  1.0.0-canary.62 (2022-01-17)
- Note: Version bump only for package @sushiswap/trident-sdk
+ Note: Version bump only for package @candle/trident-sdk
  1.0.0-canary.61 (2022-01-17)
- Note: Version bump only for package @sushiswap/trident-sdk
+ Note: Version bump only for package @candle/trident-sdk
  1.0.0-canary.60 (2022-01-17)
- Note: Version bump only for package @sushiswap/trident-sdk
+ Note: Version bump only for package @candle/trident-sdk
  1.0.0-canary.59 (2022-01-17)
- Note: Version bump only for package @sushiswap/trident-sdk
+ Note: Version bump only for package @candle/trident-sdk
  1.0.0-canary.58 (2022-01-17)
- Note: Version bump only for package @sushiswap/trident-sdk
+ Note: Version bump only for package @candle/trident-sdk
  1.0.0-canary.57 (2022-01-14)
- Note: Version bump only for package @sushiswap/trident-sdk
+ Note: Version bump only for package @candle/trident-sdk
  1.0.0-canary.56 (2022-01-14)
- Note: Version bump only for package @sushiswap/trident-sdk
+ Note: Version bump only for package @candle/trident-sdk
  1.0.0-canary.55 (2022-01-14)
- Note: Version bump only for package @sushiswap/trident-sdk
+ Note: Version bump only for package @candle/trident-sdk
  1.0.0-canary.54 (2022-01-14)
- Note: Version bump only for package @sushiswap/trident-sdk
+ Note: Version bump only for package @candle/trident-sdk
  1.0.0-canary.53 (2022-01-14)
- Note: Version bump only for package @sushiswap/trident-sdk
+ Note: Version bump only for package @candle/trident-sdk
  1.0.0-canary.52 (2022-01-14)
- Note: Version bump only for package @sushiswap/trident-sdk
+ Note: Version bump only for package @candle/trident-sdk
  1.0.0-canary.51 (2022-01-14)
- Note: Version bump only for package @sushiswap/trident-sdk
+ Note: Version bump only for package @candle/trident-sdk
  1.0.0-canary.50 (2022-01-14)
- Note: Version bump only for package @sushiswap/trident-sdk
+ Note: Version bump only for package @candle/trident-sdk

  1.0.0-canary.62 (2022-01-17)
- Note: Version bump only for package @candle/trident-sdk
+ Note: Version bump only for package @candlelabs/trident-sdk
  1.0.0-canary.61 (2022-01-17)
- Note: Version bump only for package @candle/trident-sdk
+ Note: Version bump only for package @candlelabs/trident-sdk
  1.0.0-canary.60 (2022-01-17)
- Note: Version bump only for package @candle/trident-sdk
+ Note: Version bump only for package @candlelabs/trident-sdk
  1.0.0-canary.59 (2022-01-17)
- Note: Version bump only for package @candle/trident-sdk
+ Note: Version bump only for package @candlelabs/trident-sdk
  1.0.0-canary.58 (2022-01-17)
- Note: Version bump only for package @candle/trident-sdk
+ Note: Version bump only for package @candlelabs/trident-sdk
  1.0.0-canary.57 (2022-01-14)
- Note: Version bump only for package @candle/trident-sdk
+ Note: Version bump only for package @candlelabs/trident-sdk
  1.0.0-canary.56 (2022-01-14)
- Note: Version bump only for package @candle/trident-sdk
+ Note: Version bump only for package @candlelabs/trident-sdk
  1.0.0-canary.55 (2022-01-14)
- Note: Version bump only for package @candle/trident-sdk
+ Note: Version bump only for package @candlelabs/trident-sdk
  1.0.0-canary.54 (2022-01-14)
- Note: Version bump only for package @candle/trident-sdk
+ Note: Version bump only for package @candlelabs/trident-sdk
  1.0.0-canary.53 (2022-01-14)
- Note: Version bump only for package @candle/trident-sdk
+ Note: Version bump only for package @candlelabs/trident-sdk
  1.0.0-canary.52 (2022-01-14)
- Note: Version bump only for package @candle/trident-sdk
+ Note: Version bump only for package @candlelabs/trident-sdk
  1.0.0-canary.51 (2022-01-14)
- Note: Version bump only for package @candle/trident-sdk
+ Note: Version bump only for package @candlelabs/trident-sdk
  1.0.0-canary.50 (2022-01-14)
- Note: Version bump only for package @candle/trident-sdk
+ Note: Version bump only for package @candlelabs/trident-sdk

□ □ □ □ □ □ □

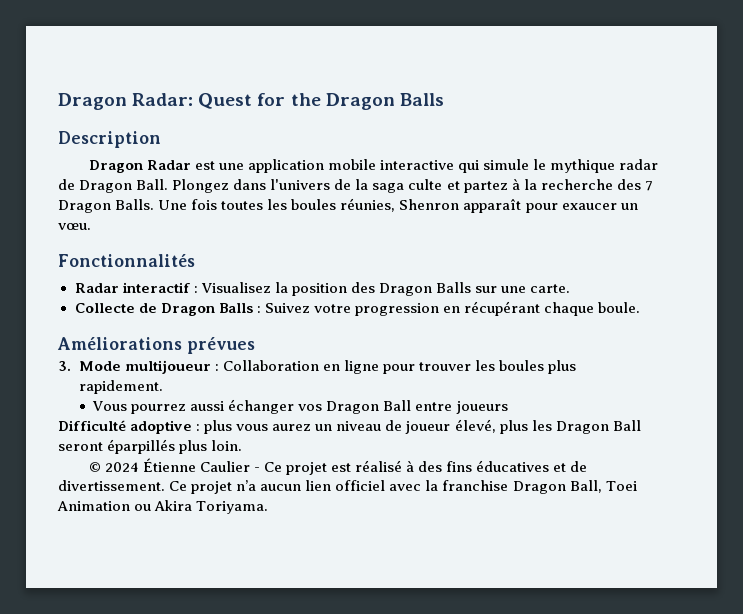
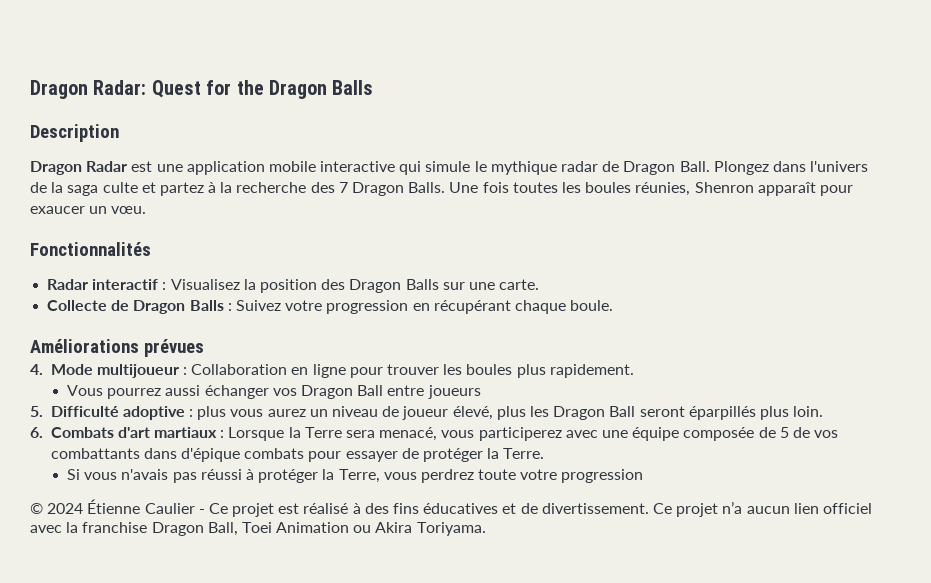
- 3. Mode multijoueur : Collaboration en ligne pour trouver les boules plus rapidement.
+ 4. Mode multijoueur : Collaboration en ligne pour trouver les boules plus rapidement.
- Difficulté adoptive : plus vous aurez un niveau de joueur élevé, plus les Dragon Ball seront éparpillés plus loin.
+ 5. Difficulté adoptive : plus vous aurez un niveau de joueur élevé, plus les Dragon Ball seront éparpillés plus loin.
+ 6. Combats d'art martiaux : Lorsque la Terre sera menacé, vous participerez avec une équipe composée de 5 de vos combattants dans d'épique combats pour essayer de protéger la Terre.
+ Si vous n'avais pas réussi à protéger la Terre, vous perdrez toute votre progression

□ □ □ □ □ □ □

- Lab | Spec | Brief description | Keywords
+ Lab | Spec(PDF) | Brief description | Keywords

□ □ □ □ □ □ □

## ASSIGNMENT
Each line holding "trouver" should be copied from the material above.

## OUTPUT OF THE TASK
- 3. Mode multijoueur : Collaboration en ligne pour trouver les boules plus rapidement.
+ 4. Mode multijoueur : Collaboration en ligne pour trouver les boules plus rapidement.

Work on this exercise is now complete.